From the division of a company in China's current situation, the purpose of the majority of our business operations division of a company is not in order to reduce the scale of operations, but in order to raise more funds to expand the scale of operation, that financial gain is the main purpose of our enterprise operating division of a company. For example, an effective low-issued less than state-owned enterprises listing requirements, can separate out the first part of high-quality assets from the former state-owned enterprises, the establishment of a better efficiency of the former state-owned enterprises control the new company, and then the name of the new company Issue stock to raise funds so that the demerged company and converted into a public company limited.
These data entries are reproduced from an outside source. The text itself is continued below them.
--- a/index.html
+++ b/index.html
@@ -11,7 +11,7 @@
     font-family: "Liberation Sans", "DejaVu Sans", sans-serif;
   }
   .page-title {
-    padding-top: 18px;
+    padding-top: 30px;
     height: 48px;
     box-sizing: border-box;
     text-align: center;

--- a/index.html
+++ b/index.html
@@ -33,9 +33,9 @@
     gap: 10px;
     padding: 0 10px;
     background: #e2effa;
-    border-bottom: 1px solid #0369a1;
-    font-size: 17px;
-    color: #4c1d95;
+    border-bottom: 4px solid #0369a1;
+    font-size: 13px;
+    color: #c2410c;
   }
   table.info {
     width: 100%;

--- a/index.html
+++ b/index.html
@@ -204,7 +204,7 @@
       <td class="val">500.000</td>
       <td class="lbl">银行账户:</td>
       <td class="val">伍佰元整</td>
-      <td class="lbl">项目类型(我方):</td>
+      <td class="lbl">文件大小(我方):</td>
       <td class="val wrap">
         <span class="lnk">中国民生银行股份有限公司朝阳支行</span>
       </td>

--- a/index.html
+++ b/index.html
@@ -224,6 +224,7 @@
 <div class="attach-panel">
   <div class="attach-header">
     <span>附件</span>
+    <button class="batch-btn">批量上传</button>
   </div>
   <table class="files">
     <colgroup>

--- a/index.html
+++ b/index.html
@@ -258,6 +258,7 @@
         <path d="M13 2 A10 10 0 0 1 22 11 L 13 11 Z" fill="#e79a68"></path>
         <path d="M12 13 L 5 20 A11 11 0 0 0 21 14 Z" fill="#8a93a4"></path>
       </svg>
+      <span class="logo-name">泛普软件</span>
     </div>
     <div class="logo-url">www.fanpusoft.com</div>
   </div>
In a new limited liability company established in the original position of absolute control, it can rely on the strength of its shares held by manipulation of listed companies or listed companies to raise the funds for themselves the name of the borrower, in order to achieve the so-called listed financing; or guarantee the debt of the parent company by listed companies to obtain huge loans from the bank; or through internal related party transactions, the sale would otherwise illiquid assets to the control of listed companies, in order to achieve the realization of the assets. This form of division of a company is also known as discrete holdings, the most common in our country is the restructuring of state-owned enterprises listed.



In fact, the purpose of evading debts and avoid the tax burden for the purpose of holding discrete everywhere in our country. Some enterprises, in order to avoid debt, often by holding discrete way up a new company, and then use various means to gradually separate out transfer of the assets of the company, until after the completion of the transfer of assets to declare the company bankrupt; or the use of sub- The company guarantees the debt of the parent company until the parent after the transfer of assets from a subsidiary jointly and severally liable.